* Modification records
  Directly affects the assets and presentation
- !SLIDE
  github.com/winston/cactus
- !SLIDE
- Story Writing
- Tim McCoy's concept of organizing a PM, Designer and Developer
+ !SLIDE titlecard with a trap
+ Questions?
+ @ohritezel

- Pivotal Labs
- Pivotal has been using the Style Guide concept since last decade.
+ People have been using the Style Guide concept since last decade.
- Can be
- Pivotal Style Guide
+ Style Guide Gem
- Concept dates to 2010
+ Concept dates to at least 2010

...

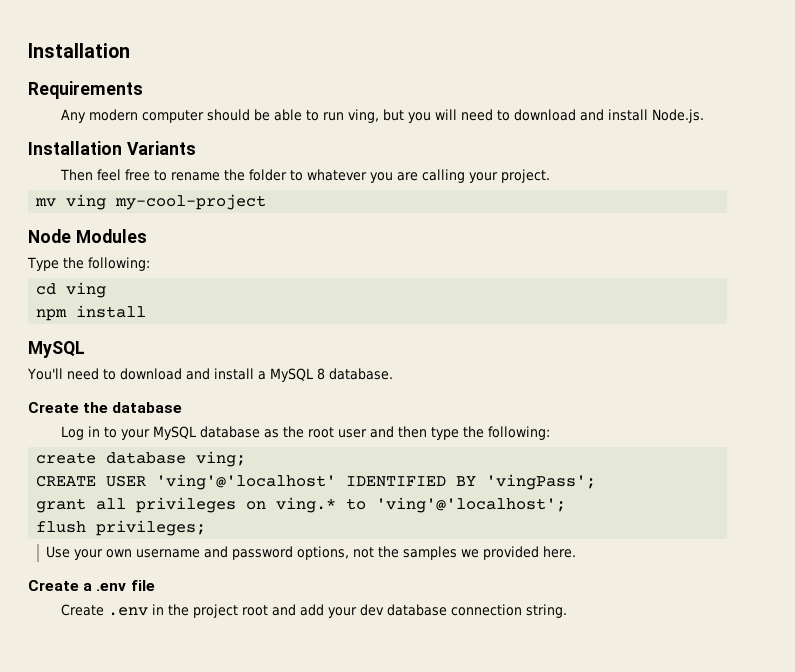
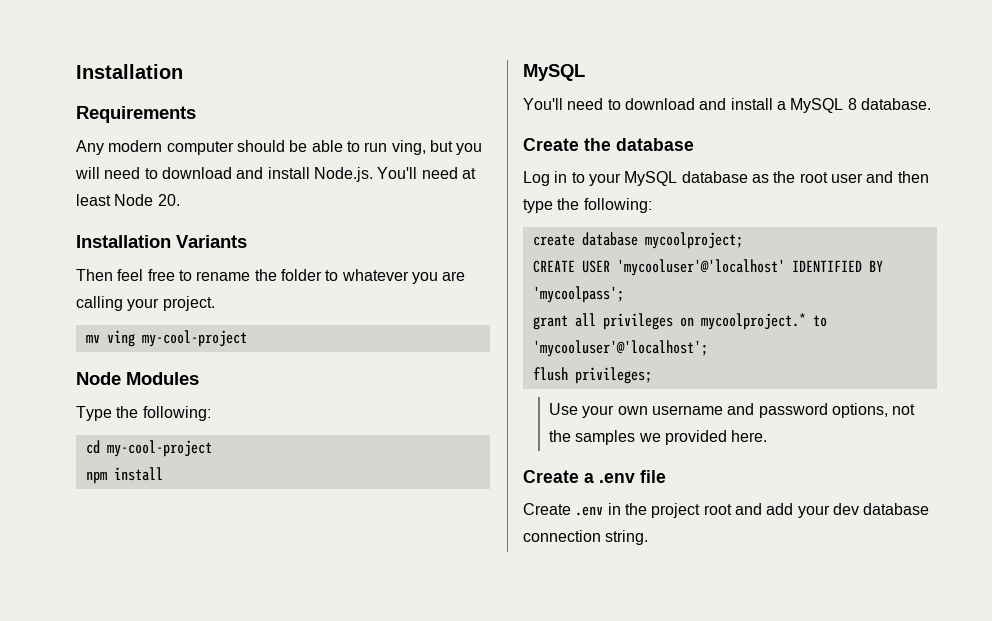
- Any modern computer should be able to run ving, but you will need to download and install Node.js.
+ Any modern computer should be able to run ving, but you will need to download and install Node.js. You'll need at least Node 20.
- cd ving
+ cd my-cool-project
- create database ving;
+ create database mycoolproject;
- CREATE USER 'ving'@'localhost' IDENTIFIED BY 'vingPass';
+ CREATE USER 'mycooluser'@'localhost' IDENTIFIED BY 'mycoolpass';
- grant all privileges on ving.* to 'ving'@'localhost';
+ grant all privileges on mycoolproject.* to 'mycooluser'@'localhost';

==

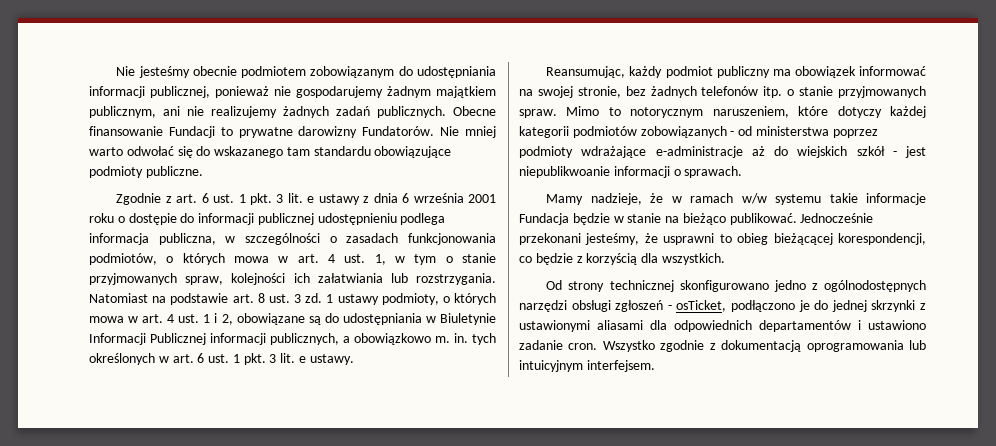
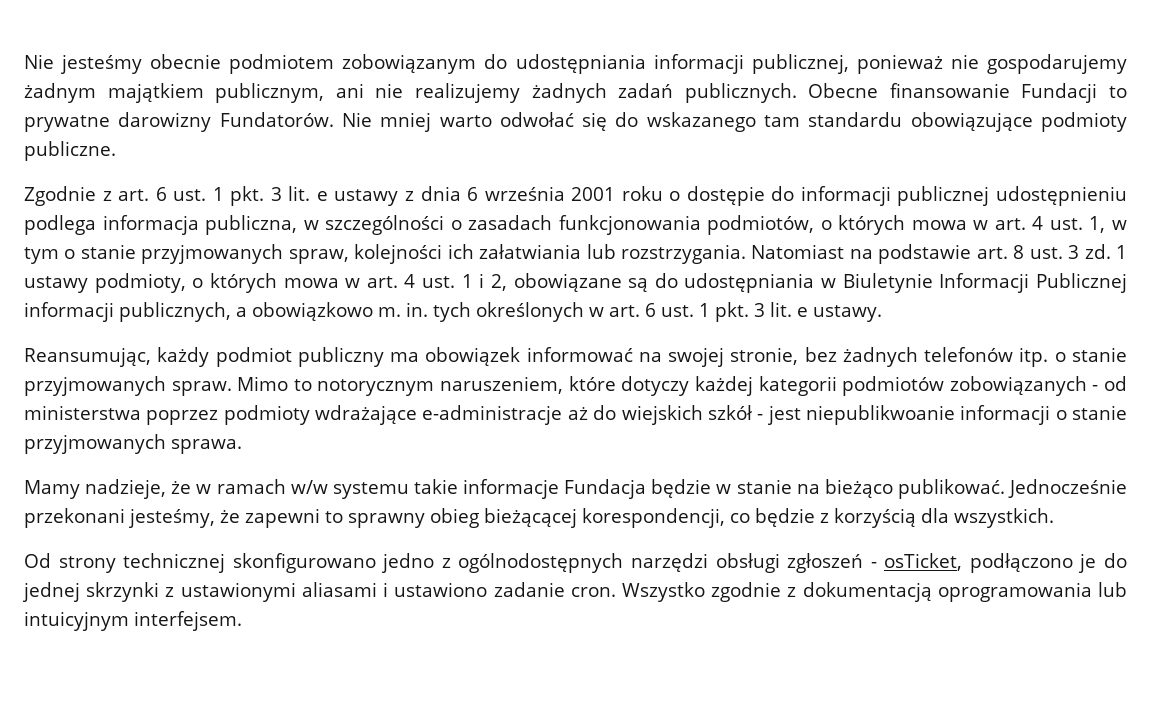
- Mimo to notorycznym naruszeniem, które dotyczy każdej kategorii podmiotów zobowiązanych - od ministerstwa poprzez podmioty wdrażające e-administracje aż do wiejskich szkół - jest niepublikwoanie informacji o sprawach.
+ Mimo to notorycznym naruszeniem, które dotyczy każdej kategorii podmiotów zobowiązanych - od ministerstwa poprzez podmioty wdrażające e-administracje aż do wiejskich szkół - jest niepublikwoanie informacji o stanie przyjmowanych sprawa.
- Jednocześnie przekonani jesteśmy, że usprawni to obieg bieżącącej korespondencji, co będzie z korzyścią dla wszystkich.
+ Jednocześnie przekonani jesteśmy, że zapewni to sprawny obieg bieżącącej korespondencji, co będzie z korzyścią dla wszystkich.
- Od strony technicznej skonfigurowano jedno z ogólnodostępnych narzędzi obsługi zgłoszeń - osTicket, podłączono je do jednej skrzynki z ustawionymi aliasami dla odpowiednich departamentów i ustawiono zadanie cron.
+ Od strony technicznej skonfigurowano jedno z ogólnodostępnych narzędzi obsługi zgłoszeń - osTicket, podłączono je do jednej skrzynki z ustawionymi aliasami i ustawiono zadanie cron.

* EXERCISE REQUIREMENTS
Report only the number of lines in the data above that contain "database".

* RESPONSE TO THIS EXERCISE
2